◆ **RECORDS PROVIDED**
· · ·

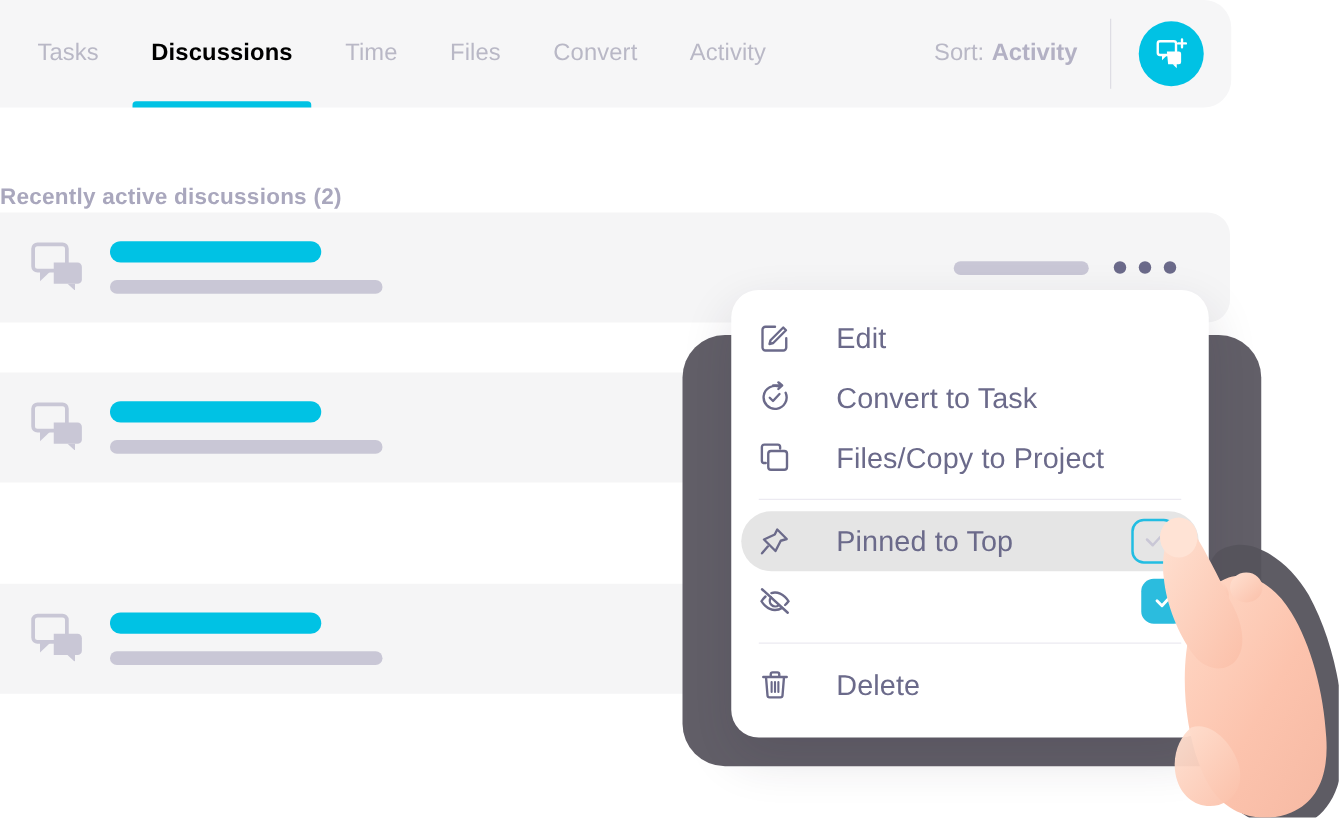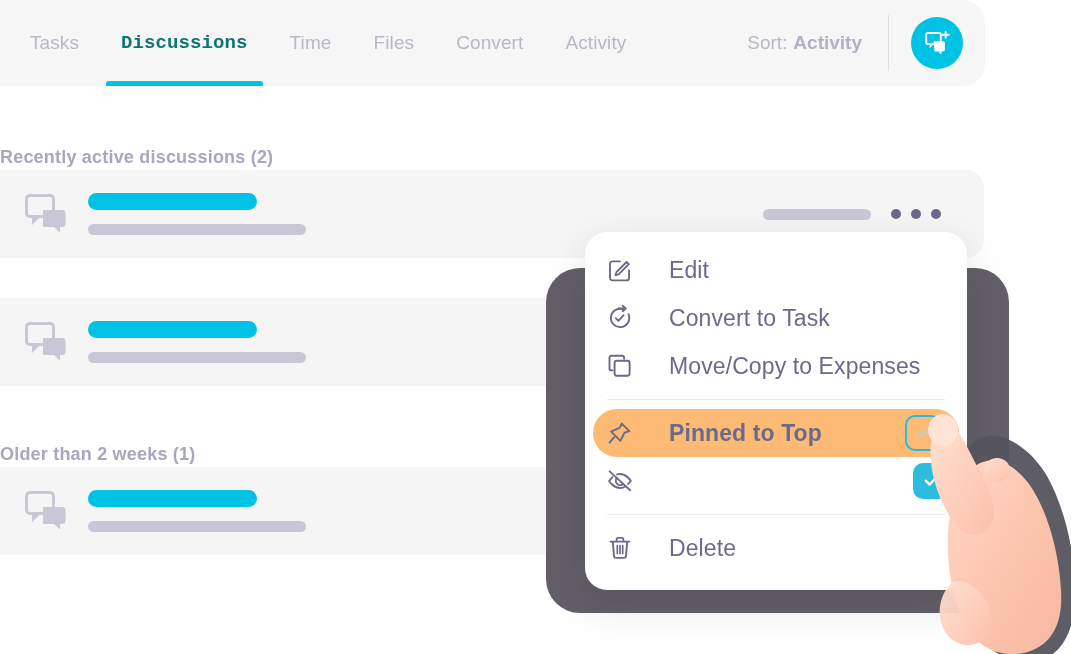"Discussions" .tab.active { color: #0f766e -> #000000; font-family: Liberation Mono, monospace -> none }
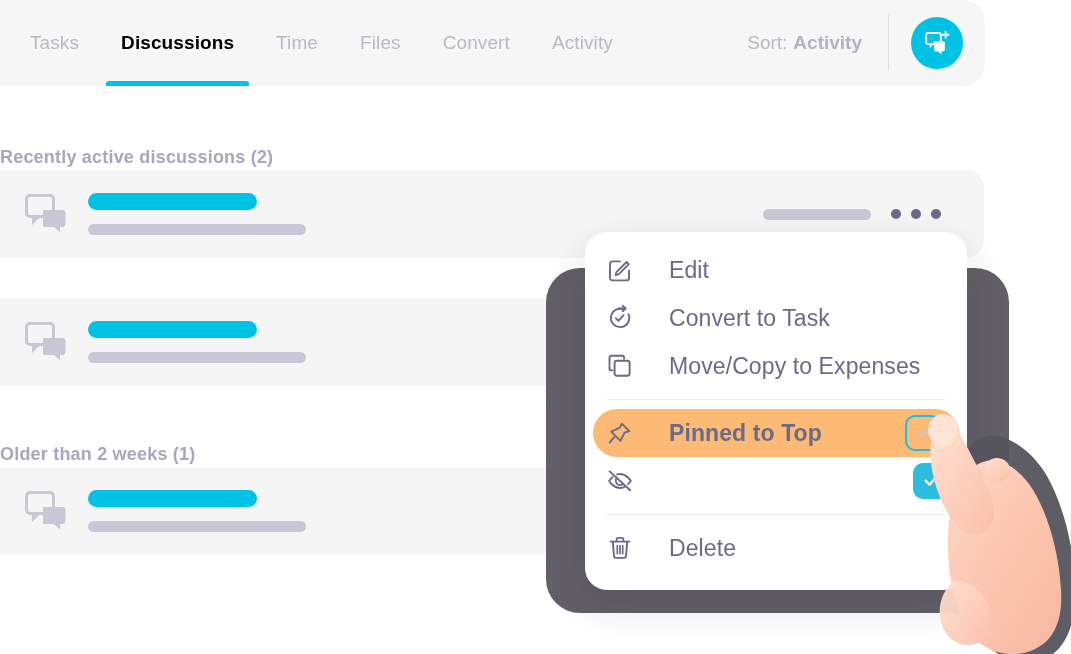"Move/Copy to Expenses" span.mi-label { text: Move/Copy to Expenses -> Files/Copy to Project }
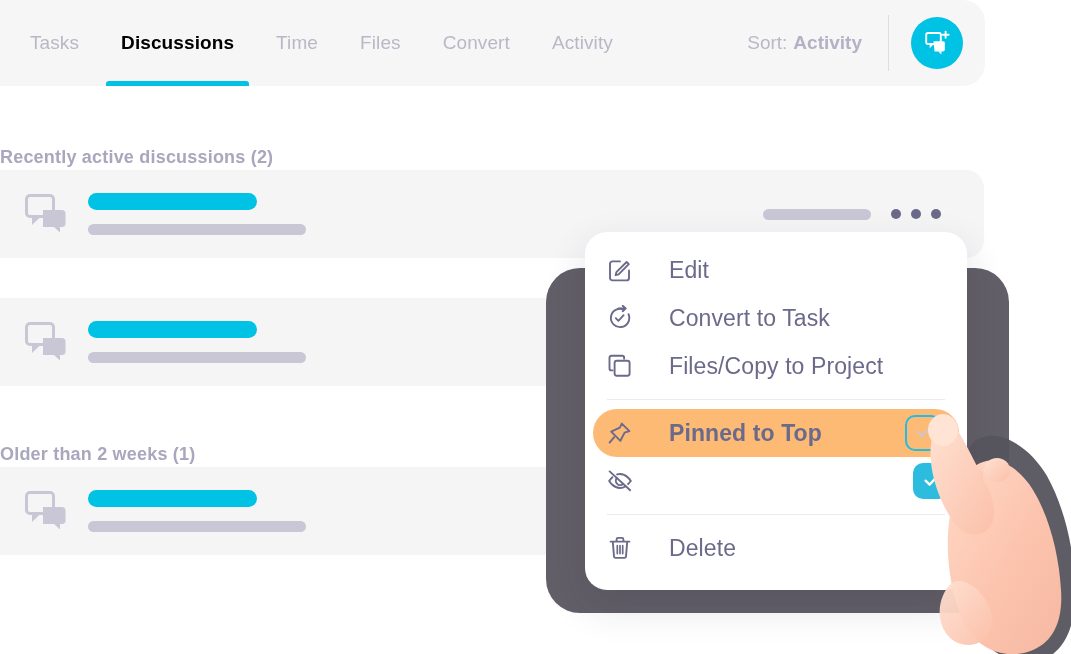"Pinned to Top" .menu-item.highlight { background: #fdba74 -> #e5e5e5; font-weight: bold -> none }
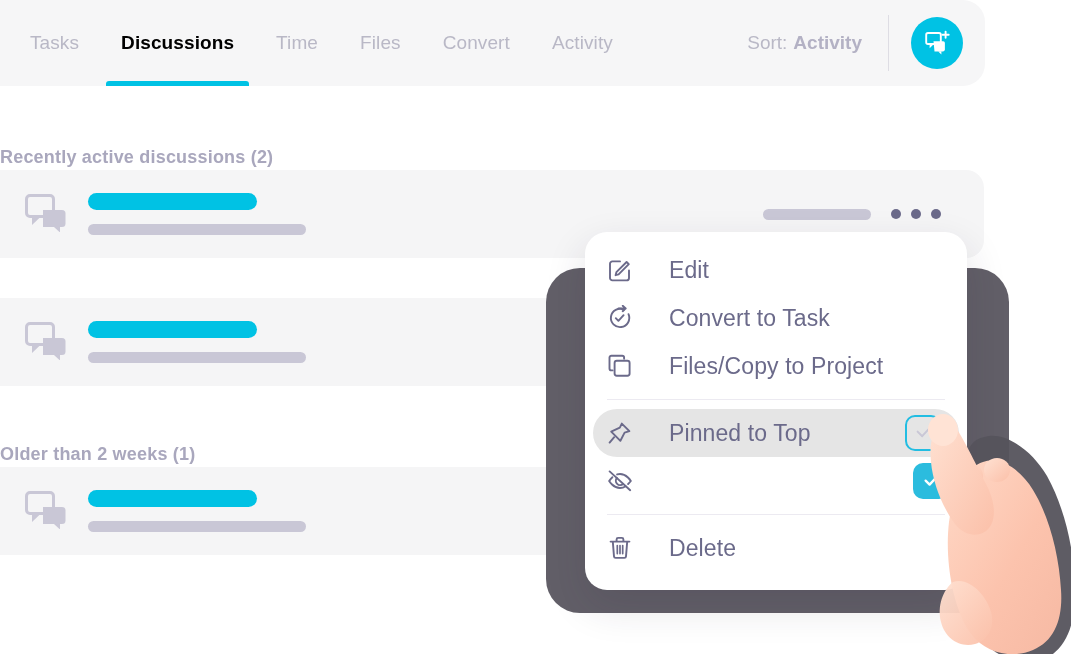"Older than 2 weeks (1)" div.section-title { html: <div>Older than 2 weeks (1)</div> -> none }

· · ·

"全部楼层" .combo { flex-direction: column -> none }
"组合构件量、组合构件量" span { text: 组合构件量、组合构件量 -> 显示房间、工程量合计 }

· · ·

◆ **EXERCISE AIM**
Using the listing above, reproduce word for word every line from the one containing "text: Move/Copy to" through the one containing "background: #fdba74 ->". Pictures must be left out.

◆ **THE ANSWER**
"Move/Copy to Expenses" span.mi-label { text: Move/Copy to Expenses -> Files/Copy to Project }
"Pinned to Top" .menu-item.highlight { background: #fdba74 -> #e5e5e5; font-weight: bold -> none }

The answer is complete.